Problem to work on. Reproduce the records below exactly, but only between the lines holding "CABLE-ASSY, FEED ORG" and "total: 4103.75 -> 3985.39", inclusive.

** Opening Provided material block **

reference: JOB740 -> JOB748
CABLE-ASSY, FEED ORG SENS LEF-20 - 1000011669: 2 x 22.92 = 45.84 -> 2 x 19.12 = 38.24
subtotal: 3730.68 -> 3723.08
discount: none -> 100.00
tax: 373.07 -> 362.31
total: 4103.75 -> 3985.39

** Closing Provided material block **
** Opening Provided material block **

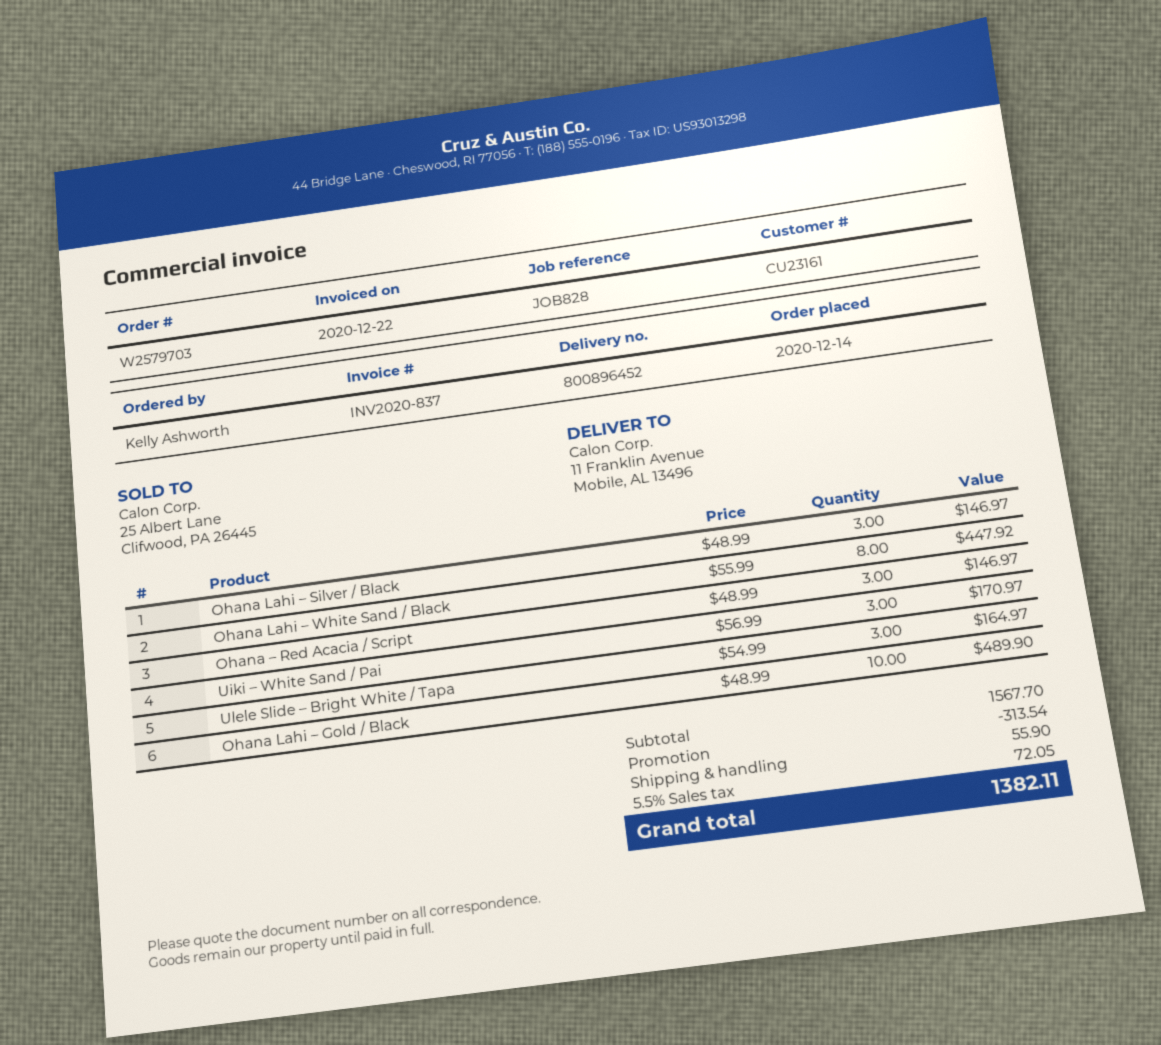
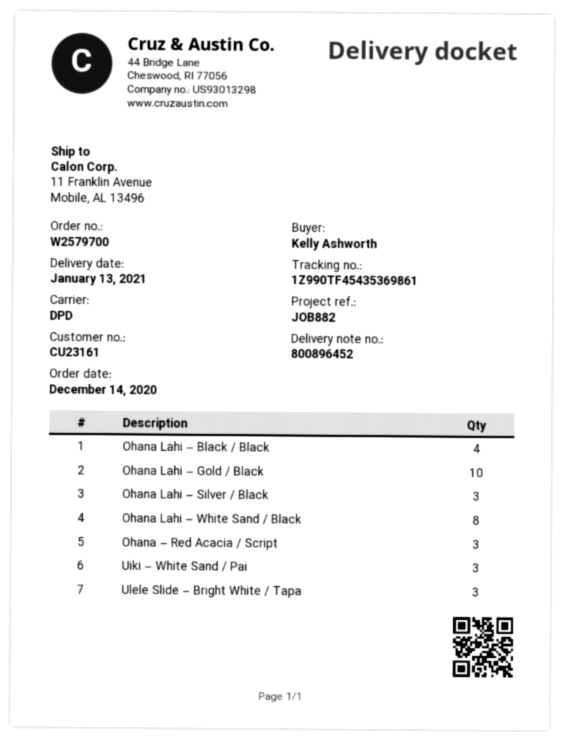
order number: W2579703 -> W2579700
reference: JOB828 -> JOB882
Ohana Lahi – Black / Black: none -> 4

** Closing Provided material block **

The completed task.
CABLE-ASSY, FEED ORG SENS LEF-20 - 1000011669: 2 x 22.92 = 45.84 -> 2 x 19.12 = 38.24
subtotal: 3730.68 -> 3723.08
discount: none -> 100.00
tax: 373.07 -> 362.31
total: 4103.75 -> 3985.39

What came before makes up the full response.